Son entrée clandestine dans l’Hexagone, le 27 octobre 2020, s’inscrit dans le «contexte explosif de la republication des caricatures de Mahomet par l’hebdomadaire Charlie Hebdo» et l’assassinat de Samuel Paty treize jours plus tôt, a rappelé l’avocate générale, soulignant ainsi le mobile du passage à l’acte. «Cette détestation de la France de Brahim Aouissaoui depuis la republication des caricatures se matérialise par une haine viscérale qu’il nourrit en regardant les prêches de prédicateurs. Cette haine est le moteur de son action.» «Ce n’est pas du terrorisme», n’a pu s’empêcher de commenter Brahim Aouissaoui, interrompant ainsi le réquisitoire avant d’être réprimandé par le président de la cour.
Lundi, après plus de deux semaines de procès, le jeune homme très amaigri a reconnu pour la première fois avoir assassiné avec un couteau de cuisine la paroissienne Nadine Devillers, 60 ans, le sacristain Vincent Loquès, 54 ans, et la mère de famille Simone Barreto Silva, 44 ans. Entre 60 et 70 coups de couteau leur ont été assénés en une dizaine de minutes au sein de la basilique Notre-Dame. Mais quand la cour lui a demandé des détails sur son acte, l’accusé s’est réfugié vers un sempiternel : «Je ne me souviens pas».
Il s’est en revanche largement épanché sur les raisons de son geste. «Tous les jours, vous tuez des musulmans et cela vous est égal (…) L’Occident tue aveuglément» des musulmans «innocents», «se venger» est «un droit et une vérité», a-t-il déclamé en arabe.
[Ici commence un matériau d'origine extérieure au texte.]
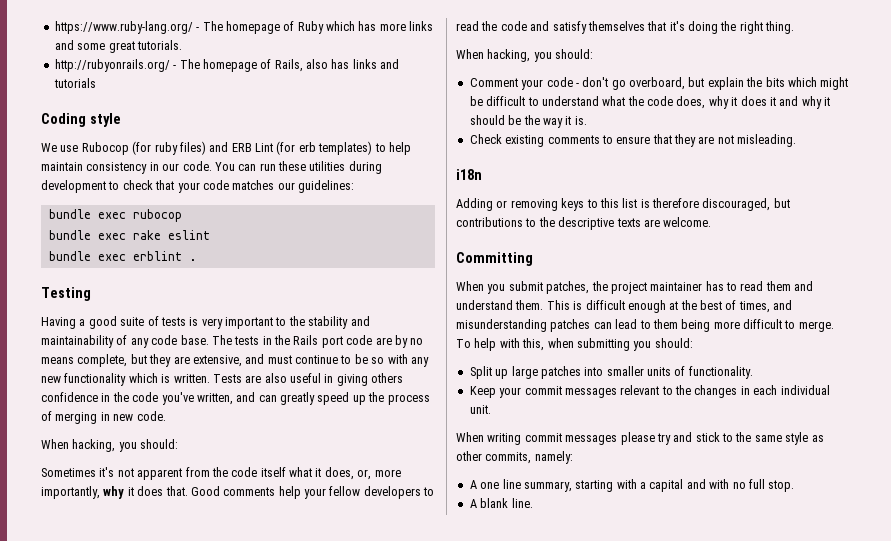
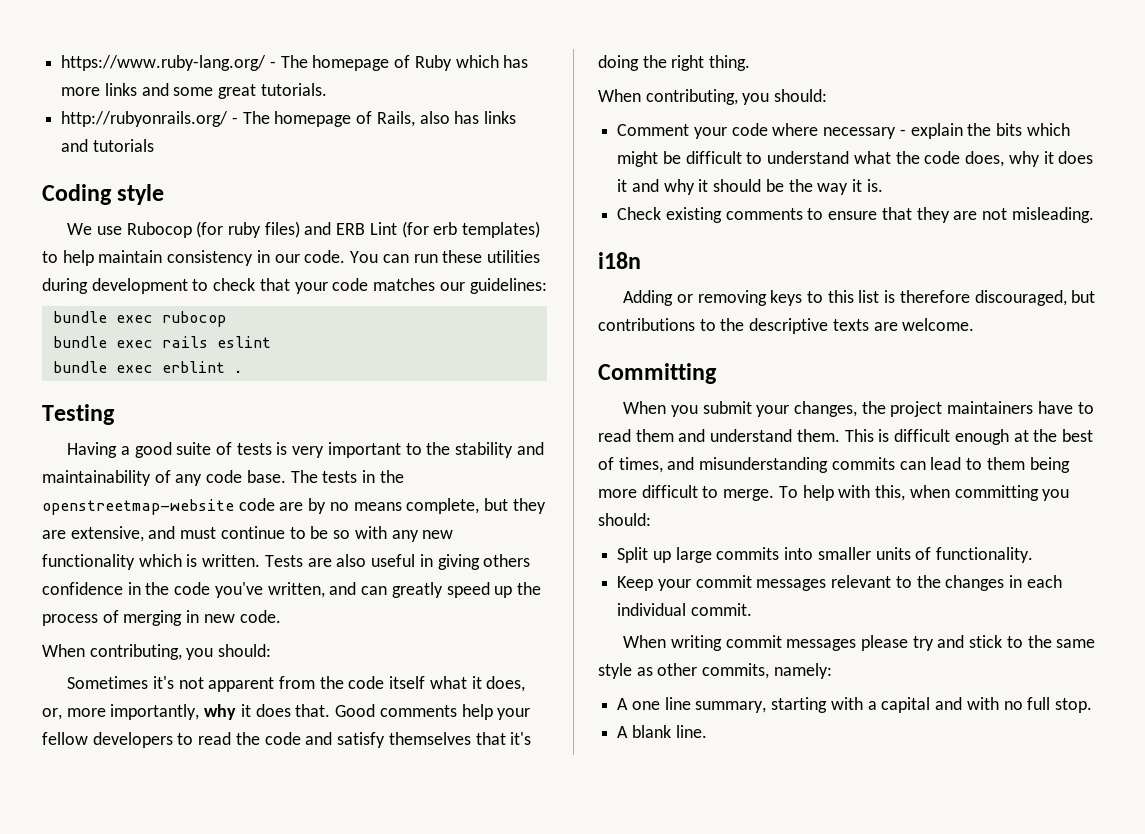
[132,230,161,240] rake -> [161,336,208,348] rails
[293,335,343,348] Rails port -> [42,499,234,515] openstreetmap-website
[72,439,116,452] hacking, -> [89,644,182,660] contributing,
[487,49,531,62] hacking, -> [645,89,738,105] contributing,
[575,77,705,90] - don't go overboard, but -> [772,123,906,139] where necessary -
[546,281,724,294] patches, the project maintainer has -> [756,401,1073,417] your changes, the project maintainers have
[550,319,591,332] patches -> [831,457,895,470] commits
[576,338,630,351] submitting -> [954,485,1039,501] committing
[540,366,581,379] patches -> [716,547,780,560] commits
[469,405,491,414] unit. -> [690,603,752,616] commit.

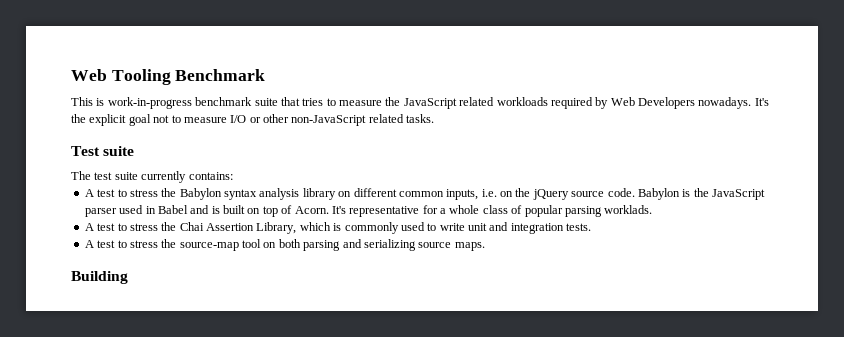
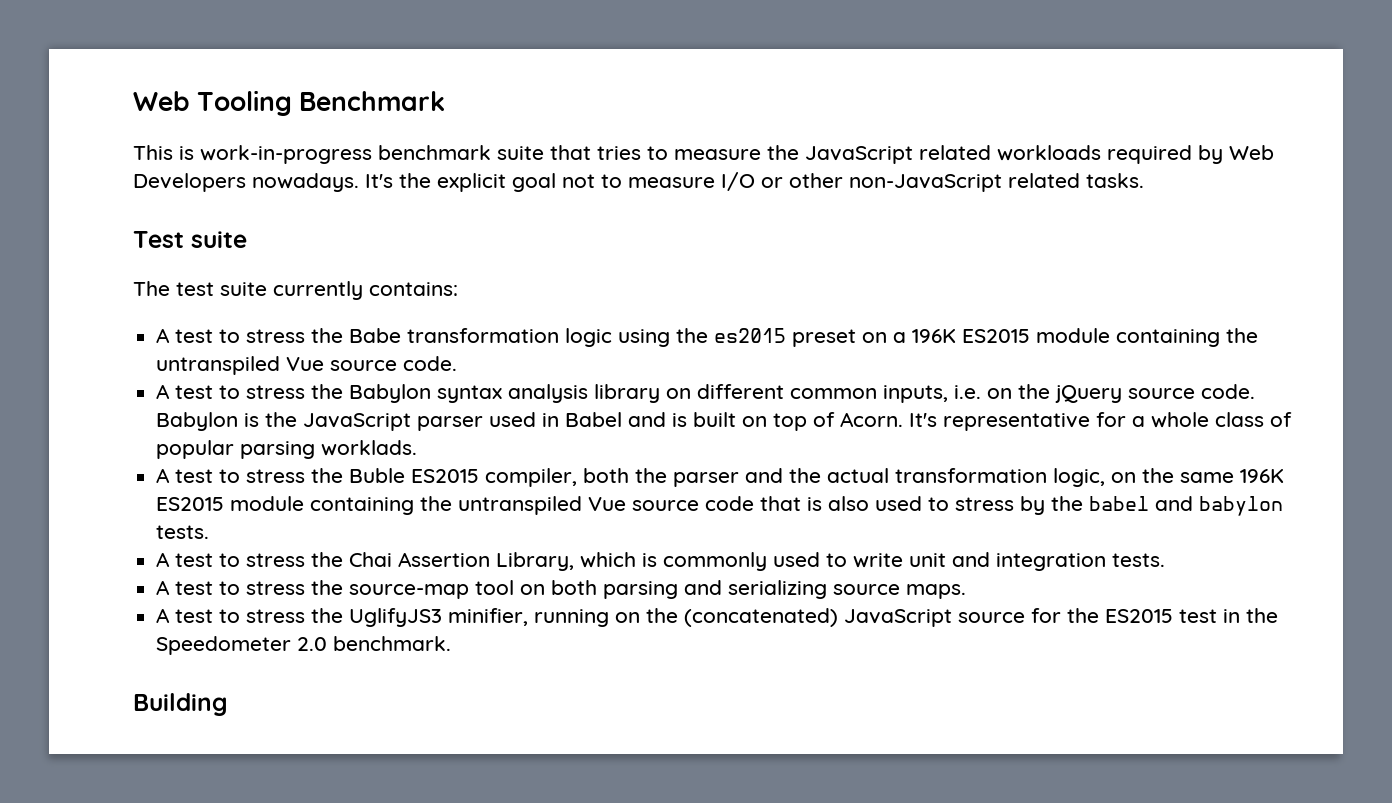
(233, 176) none -> [156,328,1259,347] [156,356,458,375] // A test to stress the Babe transformation logic using the es2015 preset on a 196K ES2015 module containing the untranspiled Vue source code.
(653, 209) none -> [156,468,1285,487] [156,496,1284,516] [156,525,210,539] // A test to stress the Buble ES2015 compiler, both the parser and the actual transformation logic, on the same 196K ES2015 module containing the untranspiled Vue source code that is also used to stress by the babel and babylon tests.
(485, 246) none -> [156,608,1279,627] [156,636,452,655] // A test to stress the UglifyJS3 minifier, running on the (concatenated) JavaScript source for the ES2015 test in the Speedometer 2.0 benchmark.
Certes, a-t-il concédé, ses victimes étaient également des «innocents» mais les tuer en les décapitant ou en les égorgeant était «un droit». «Je ne suis pas un terroriste, je suis un musulman», a-t-il soutenu tout en admettant que décapiter Nadine Devillers c’était «pour faire peur aux gens». Et le président de remarquer : «Faire peur, répandre la terreur, c’est exactement ça le terrorisme.» «Il ne reconnaît pas les faits, il les revendique. Cela révèle à quel point il est encore habité par cette idéologie radicale», a tancé le ministère public.
L’assaillant s’est toutefois entêté à nier la préparation d’un projet d’attentat terroriste. «Pourquoi être venu en France que vous appelez pays des mécréants et des chiens ?», a tenté le président Petiteau. «Je ne me souviens pas de ça (…) Je vous ai dit pourquoi j’ai commis ces faits mais je ne me souviens pas comment j’ai fait.» Et le choix de tuer des fidèles au sein d’une église ? «Un hasard», a-t-il prétendu. «Il a choisi cette basilique et y a agi avec une profonde détermination. Il a commis au sein de ce lieu de culte des crimes d’une barbarie inouïe avec des innocents qui n’avaient aucune chance de s’en sortir», a contré l’une des avocates générale ce mercredi.
Deux jours plus tôt, alors que Me Martin Méchin, l’avocat de Brahim Aouissaoui, lui faisait remarquer que «les gens autour de [lui] ont peur de [lui]», le jeune homme à la barbe fournie propre aux salafistes a lâché, cinglant : «Ils ont bien raison de prendre des précautions.»